## [About this exercise]
Lines with the word "none": copy all of them from the entries below.

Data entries
--- START ---
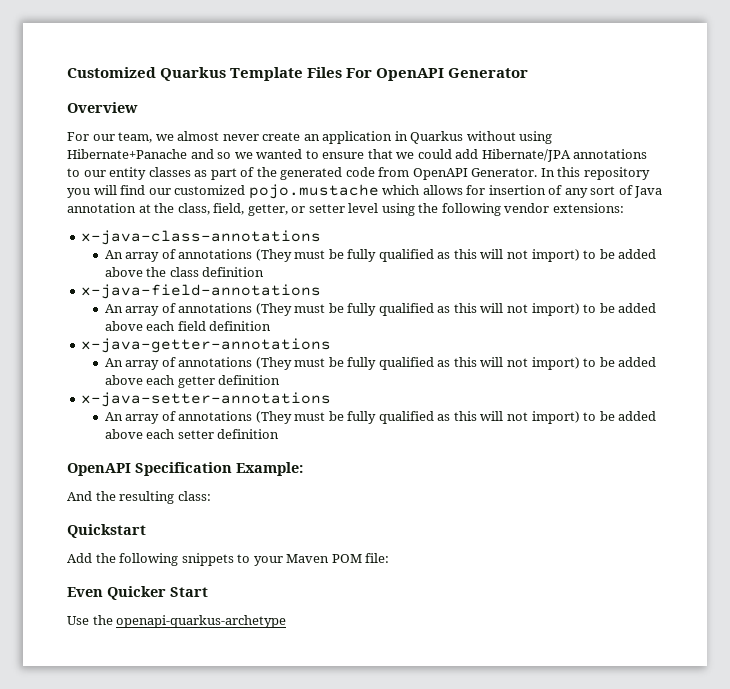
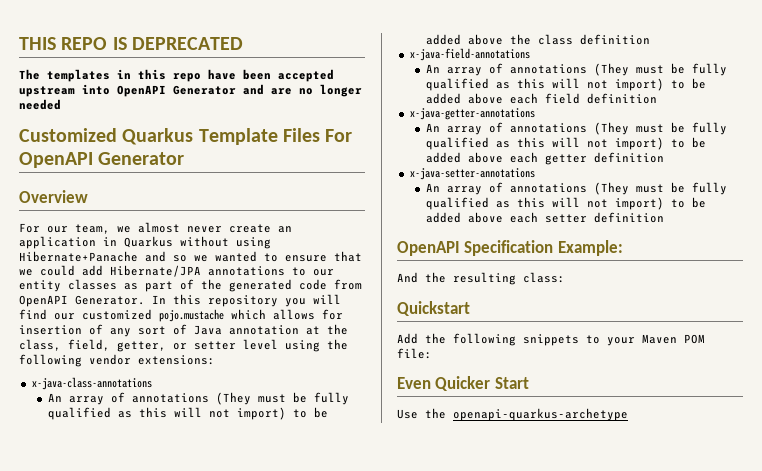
(67, 72) none -> [19,37,243,50] [19,69,334,82] [19,84,362,97] [19,99,61,110] THIS REPO IS DEPRECATED // The templates in this repo have been accepted upstream into OpenAPI Generator and are no longer needed //

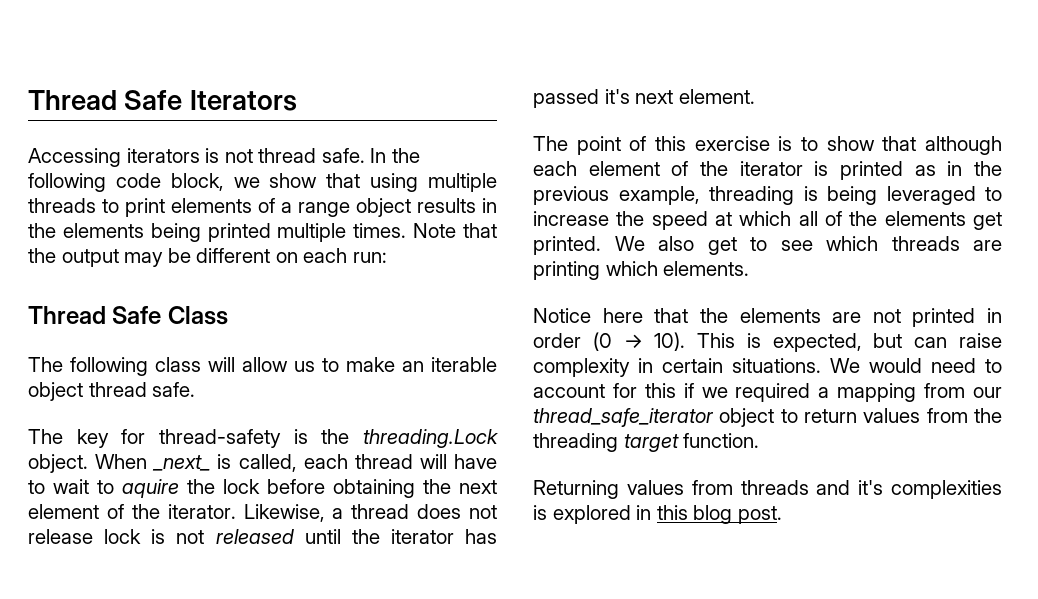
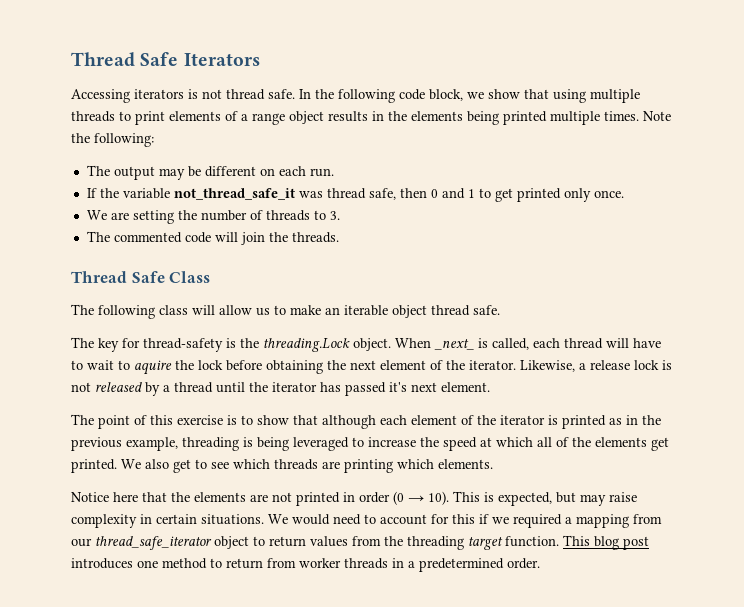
[462,223,497,238] [28,248,56,263] that the -> [71,133,154,147] [86,165,110,176] the following: // The
[352,252,387,263] run: -> [309,168,334,177] [86,188,624,202] [86,210,340,224] [86,231,339,245] run. // If the variable not_thread_safe_it was thread safe, then 0 and 1 to get printed only once. // We are setting the number of threads to 3. // The commented code will join the threads.
[351,504,497,519] thread does not -> (586, 366) none
(294, 536) none -> [145,382,213,396] by a thread
[914,337,948,348] can -> [580,494,606,506] may
[533,480,1002,499] [533,505,782,524] // Returning values from threads and it's complexities is explored in this blog post. -> [563,535,649,550] [71,558,540,572] This blog post introduces one method to return from worker threads in a predetermined order.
--- END ---
## [Answer section]
(67, 72) none -> [19,37,243,50] [19,69,334,82] [19,84,362,97] [19,99,61,110] THIS REPO IS DEPRECATED // The templates in this repo have been accepted upstream into OpenAPI Generator and are no longer needed //
[351,504,497,519] thread does not -> (586, 366) none
(294, 536) none -> [145,382,213,396] by a thread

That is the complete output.